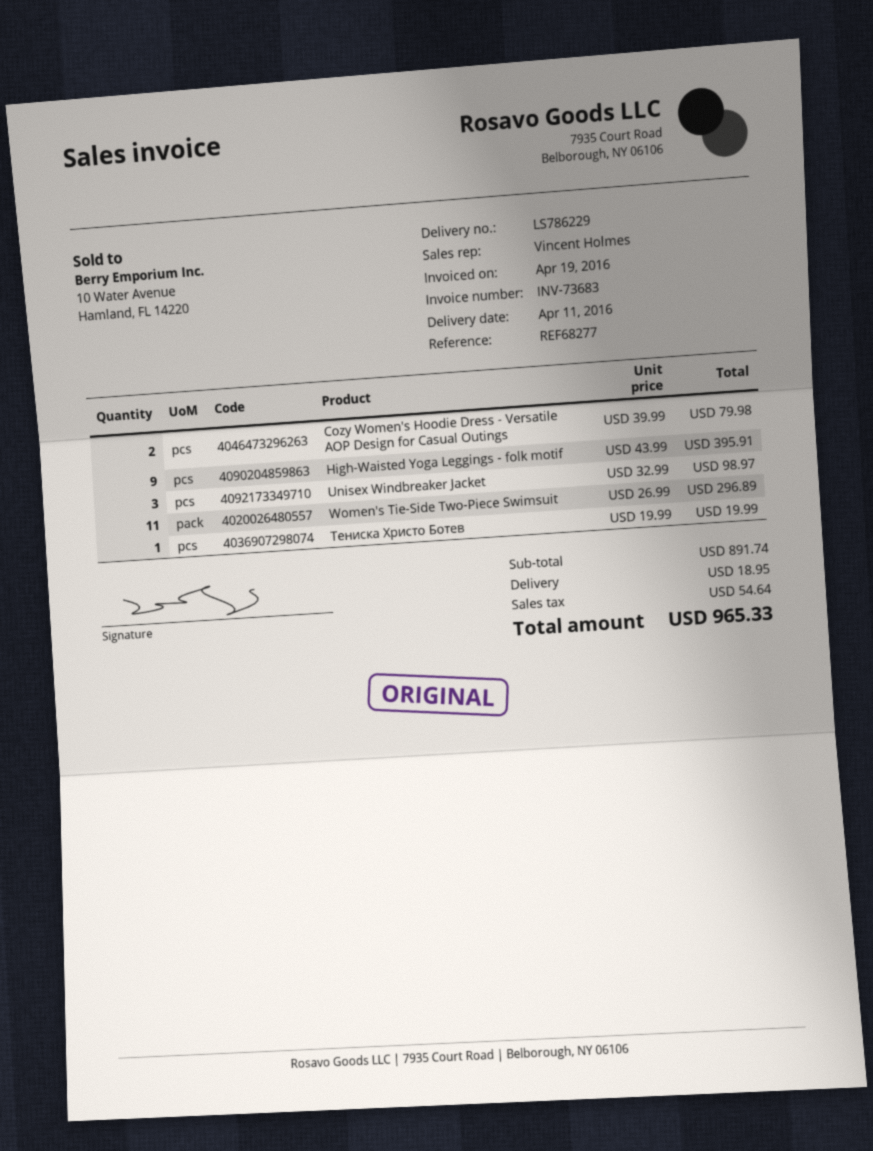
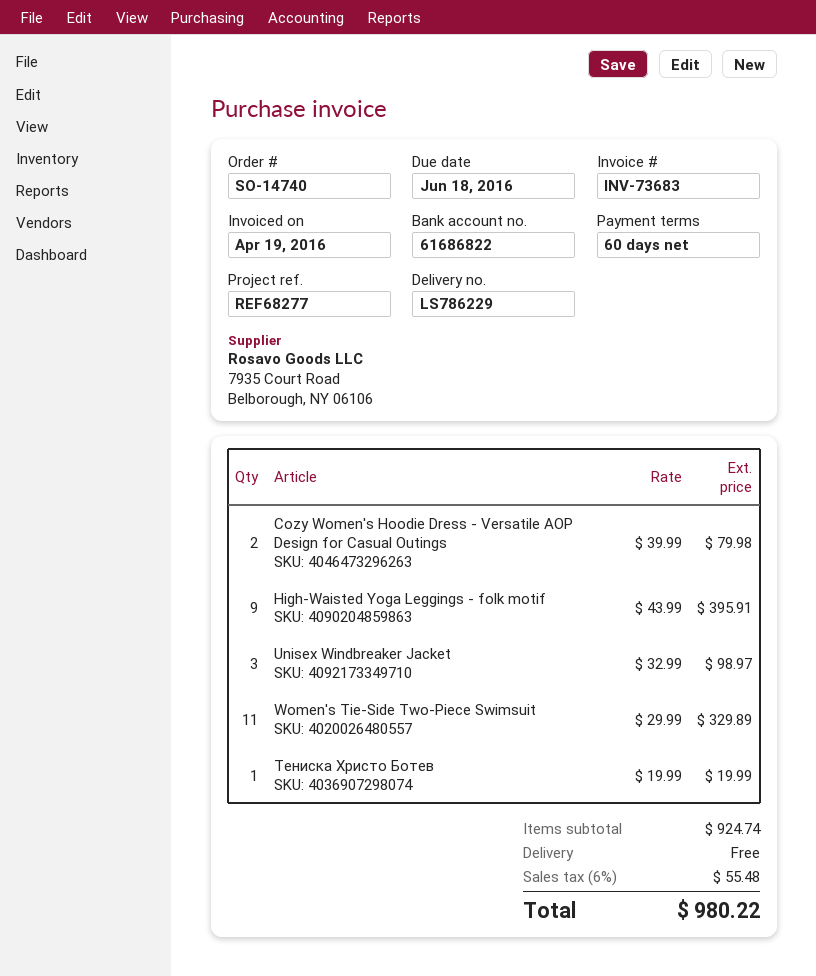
Women's Tie-Side Two-Piece Swimsuit: 11 x 26.99 = 296.89 -> 11 x 29.99 = 329.89
subtotal: 891.74 -> 924.74
shipping: 18.95 -> 0.00
tax: 54.64 -> 55.48
total: 965.33 -> 980.22

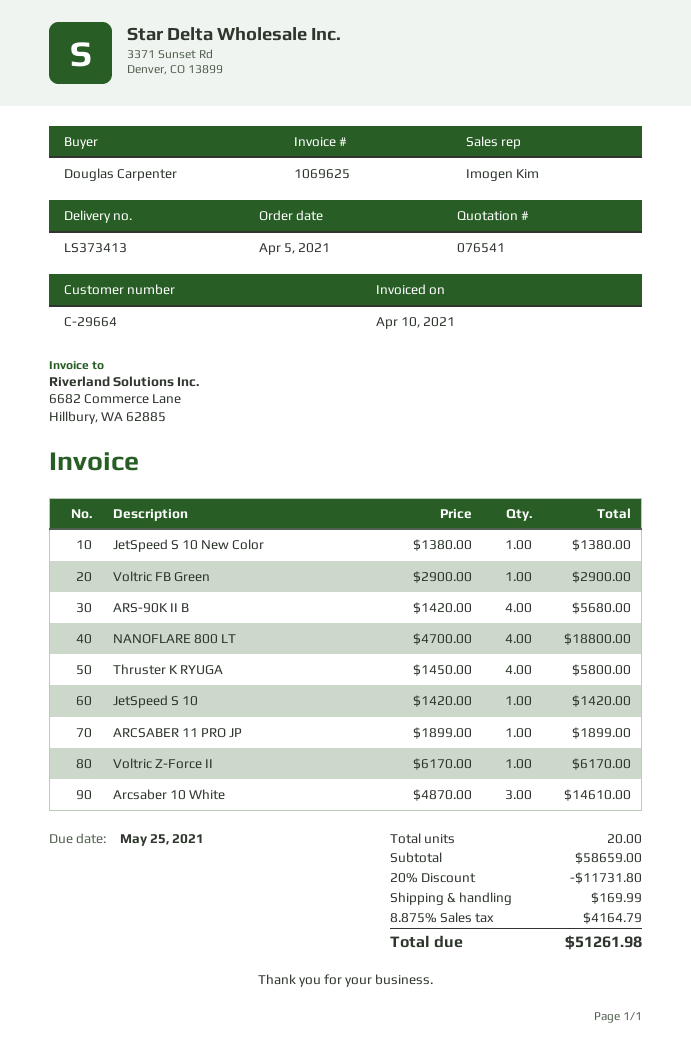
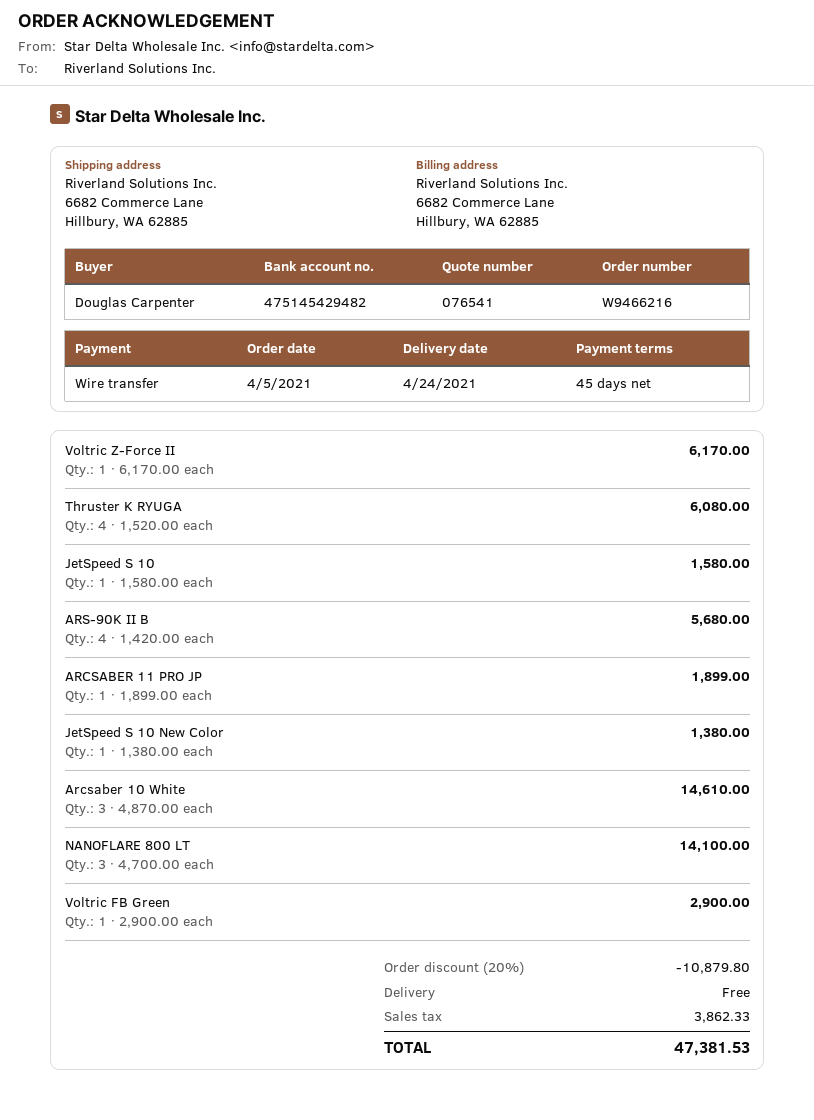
NANOFLARE 800 LT: 4 x 4700.00 = 18800.00 -> 3 x 4700.00 = 14100.00
Thruster K RYUGA: 4 x 1450.00 = 5800.00 -> 4 x 1520.00 = 6080.00
JetSpeed S 10: 1 x 1420.00 = 1420.00 -> 1 x 1580.00 = 1580.00
discount: 20% = 11731.80 -> 20% = 10879.80
shipping: 169.99 -> 0.00
tax: 4164.79 -> 3862.33
total: 51261.98 -> 47381.53

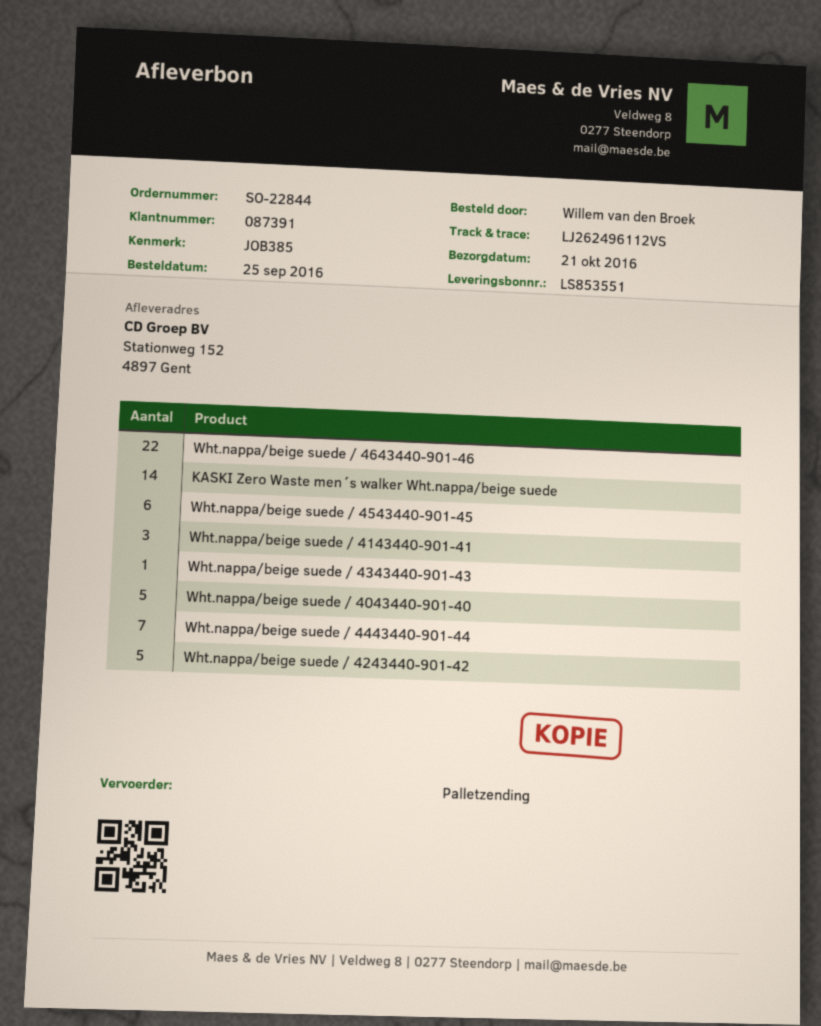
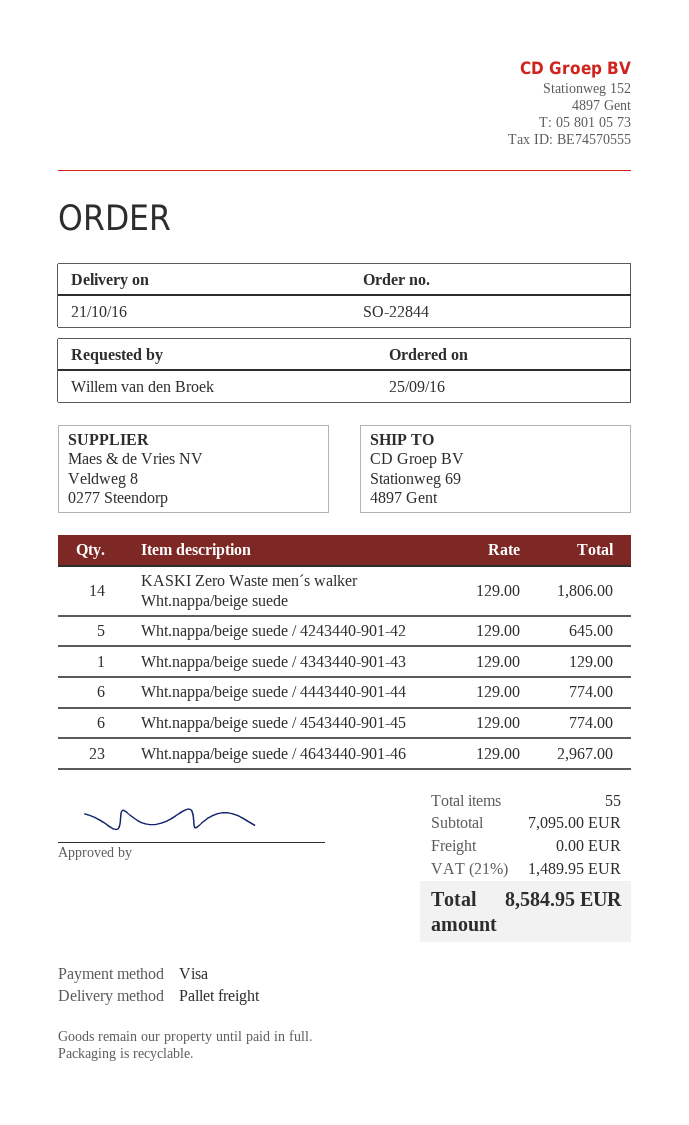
ship to: Stationweg 152, 4897 Gent -> Stationweg 69, 4897 Gent
Wht.nappa/beige suede / 4643440-901-46: 22 -> 23
Wht.nappa/beige suede / 4143440-901-41: 3 -> none
Wht.nappa/beige suede / 4043440-901-40: 5 -> none
Wht.nappa/beige suede / 4443440-901-44: 7 -> 6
★ ★ ★ ★
Copy out the lines above from the line containing "subtotal: 891.74 -> 924.74" through the line containing "total: 51261.98 -> 47381.53", exactly, and keep the pictures out.

subtotal: 891.74 -> 924.74
shipping: 18.95 -> 0.00
tax: 54.64 -> 55.48
total: 965.33 -> 980.22

NANOFLARE 800 LT: 4 x 4700.00 = 18800.00 -> 3 x 4700.00 = 14100.00
Thruster K RYUGA: 4 x 1450.00 = 5800.00 -> 4 x 1520.00 = 6080.00
JetSpeed S 10: 1 x 1420.00 = 1420.00 -> 1 x 1580.00 = 1580.00
discount: 20% = 11731.80 -> 20% = 10879.80
shipping: 169.99 -> 0.00
tax: 4164.79 -> 3862.33
total: 51261.98 -> 47381.53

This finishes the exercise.